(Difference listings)
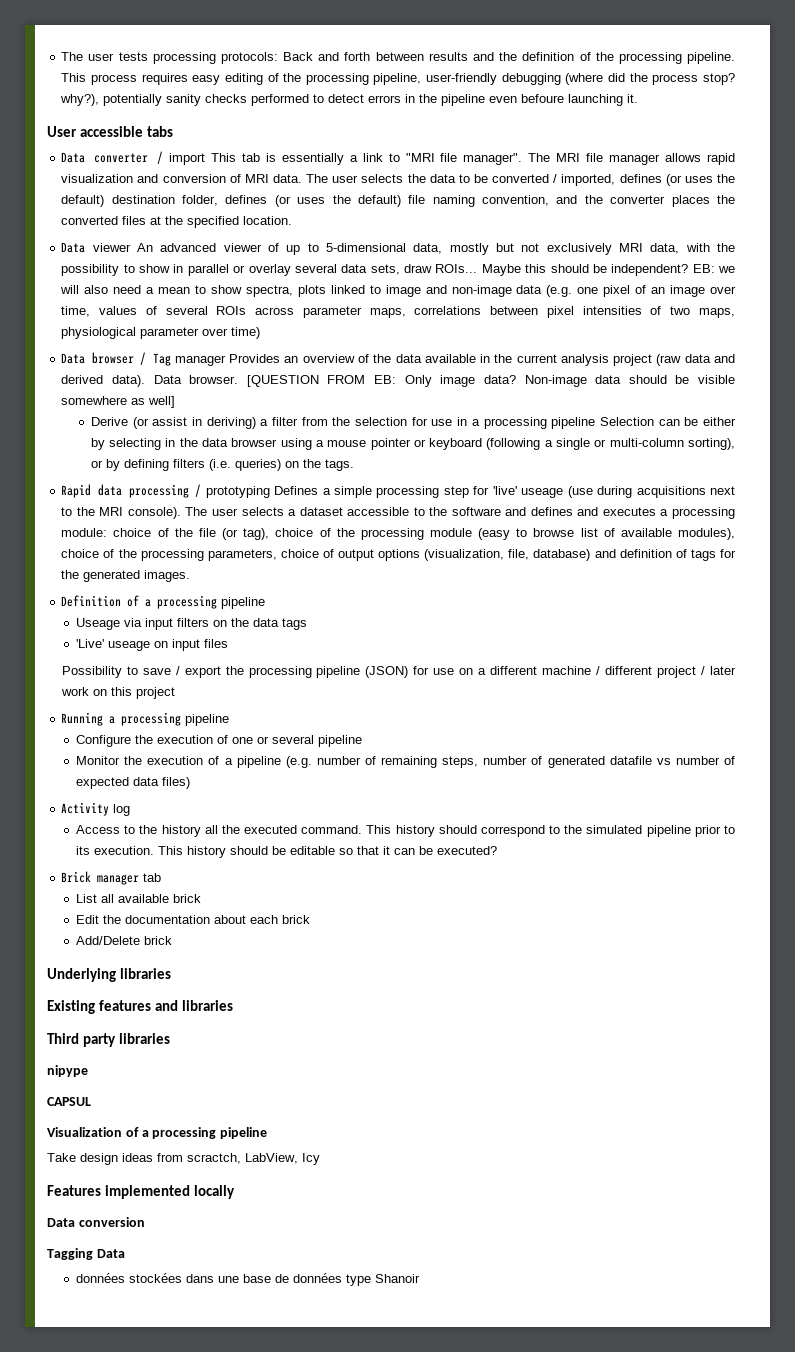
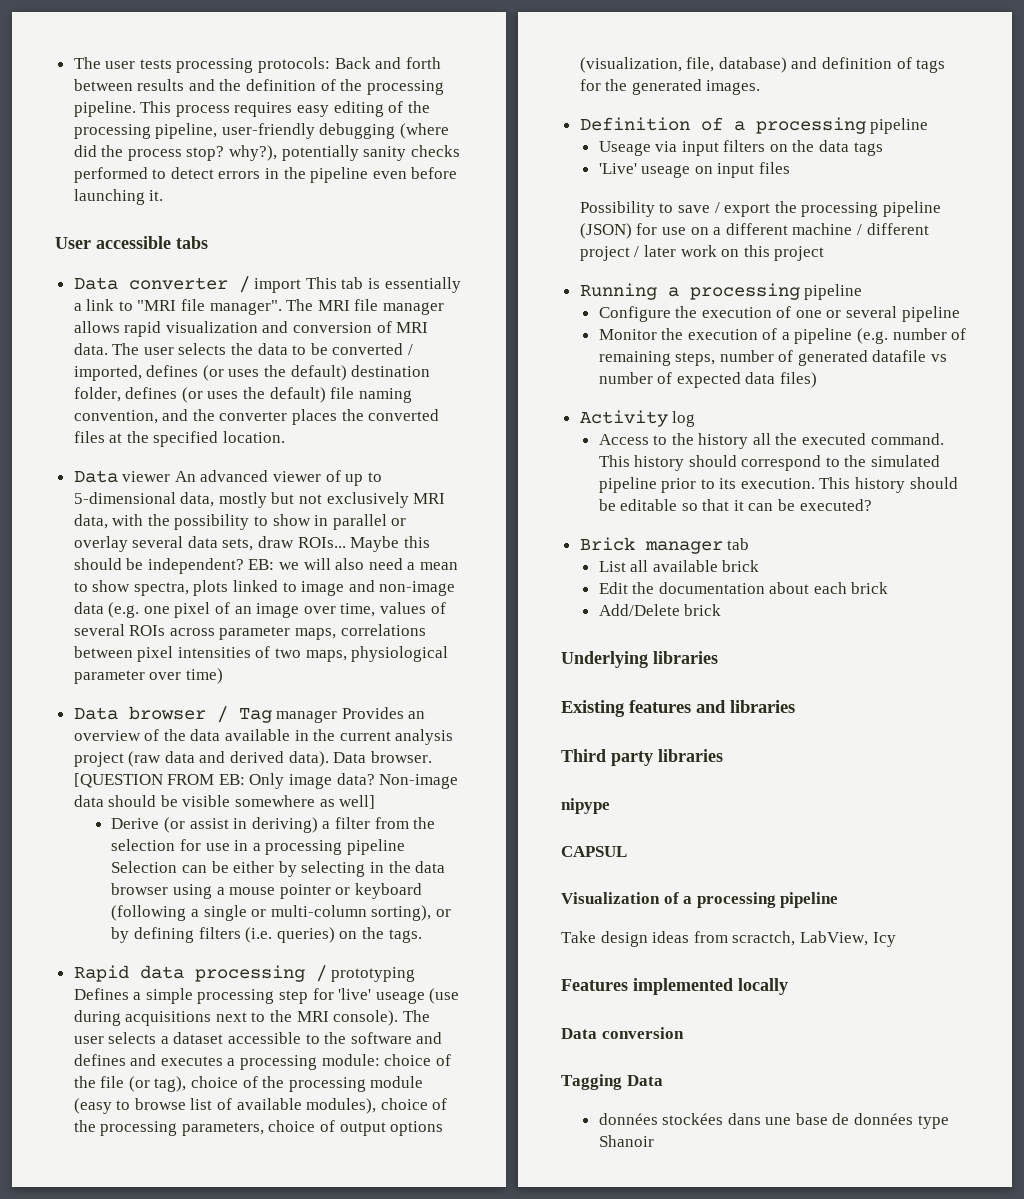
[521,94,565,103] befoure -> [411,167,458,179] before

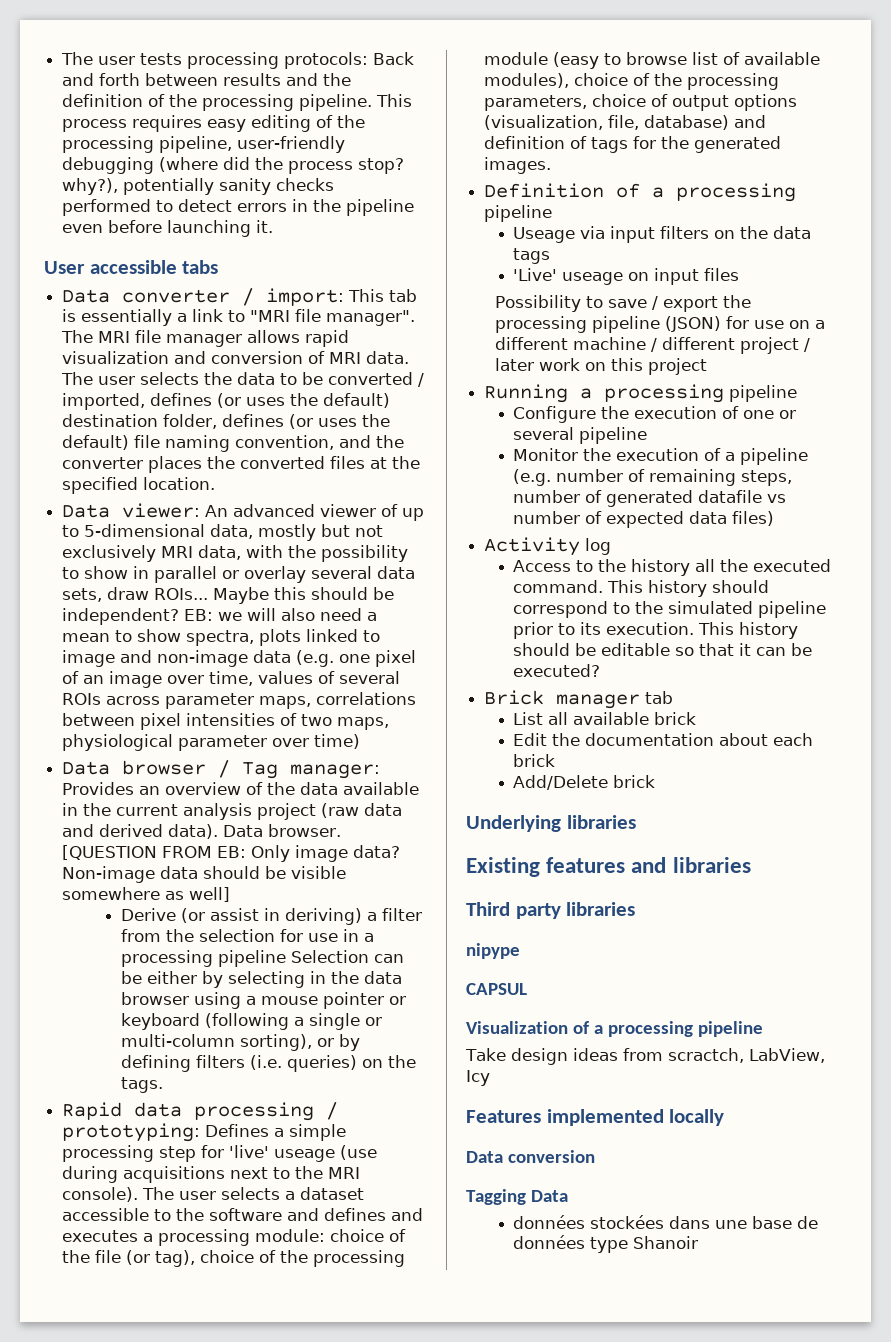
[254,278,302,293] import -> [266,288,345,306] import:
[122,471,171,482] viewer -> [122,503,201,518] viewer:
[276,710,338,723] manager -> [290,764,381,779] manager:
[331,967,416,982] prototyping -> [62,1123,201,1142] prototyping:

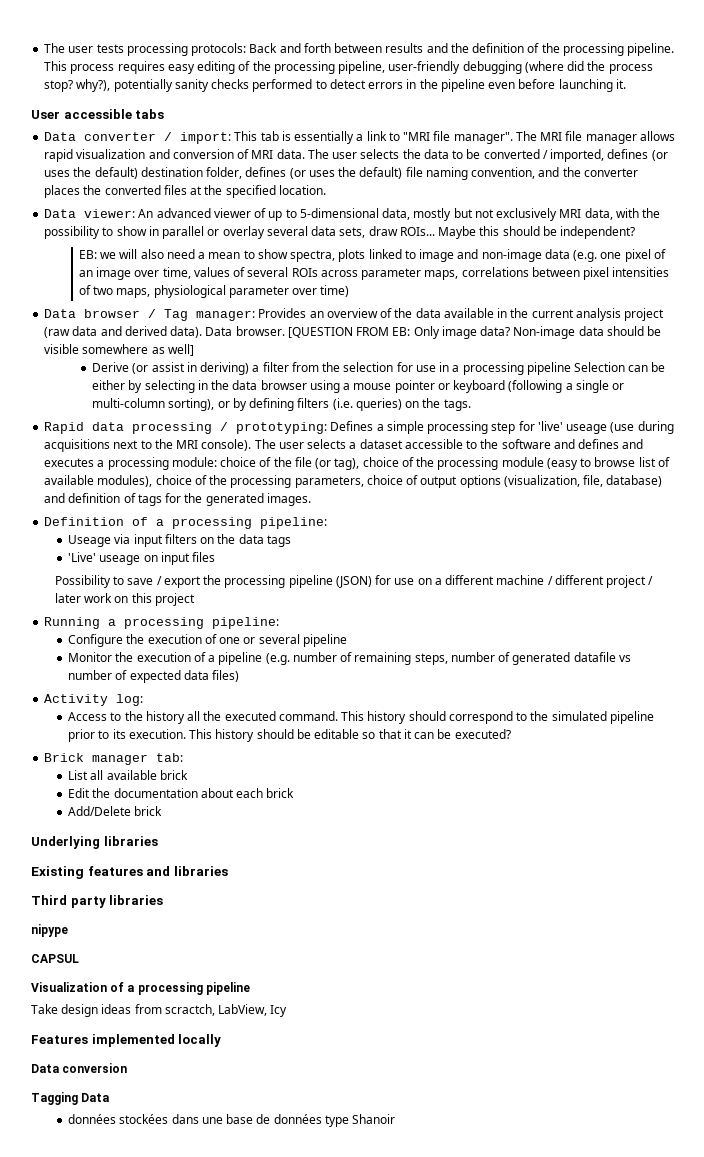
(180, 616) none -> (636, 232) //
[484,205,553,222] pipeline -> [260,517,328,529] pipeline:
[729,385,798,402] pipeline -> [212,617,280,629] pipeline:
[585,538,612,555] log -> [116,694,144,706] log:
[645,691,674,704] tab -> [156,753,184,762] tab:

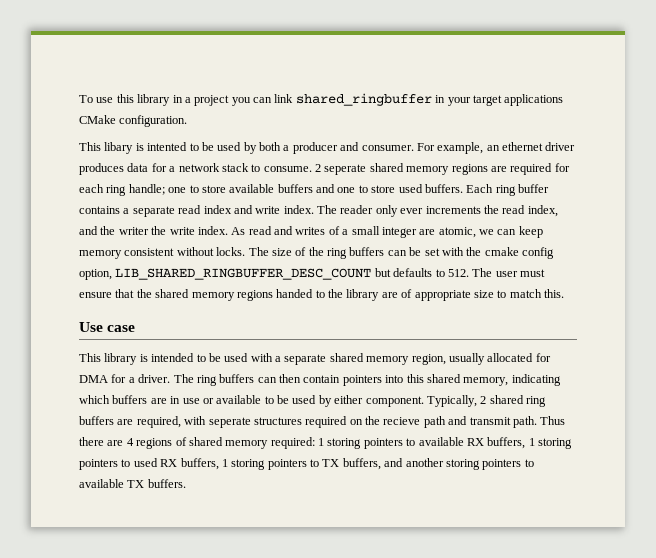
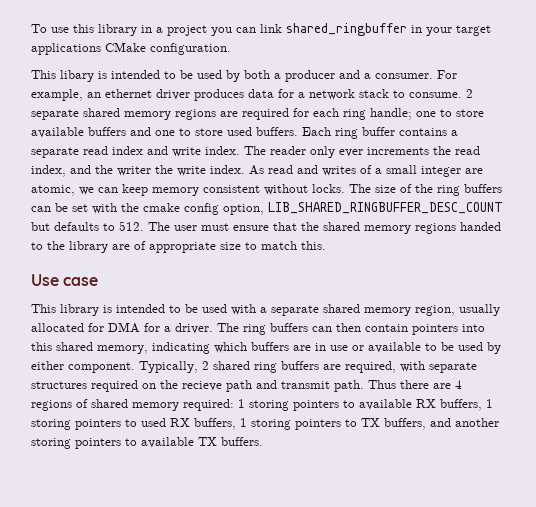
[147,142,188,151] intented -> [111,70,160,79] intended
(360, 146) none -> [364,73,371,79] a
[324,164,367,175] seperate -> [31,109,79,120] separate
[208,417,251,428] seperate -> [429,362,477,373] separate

▶ YOUR INSTRUCTIONS
Look over the data above and show each line that contains "none".

▶ WORKED SOLUTION
(180, 616) none -> (636, 232) //
(360, 146) none -> [364,73,371,79] a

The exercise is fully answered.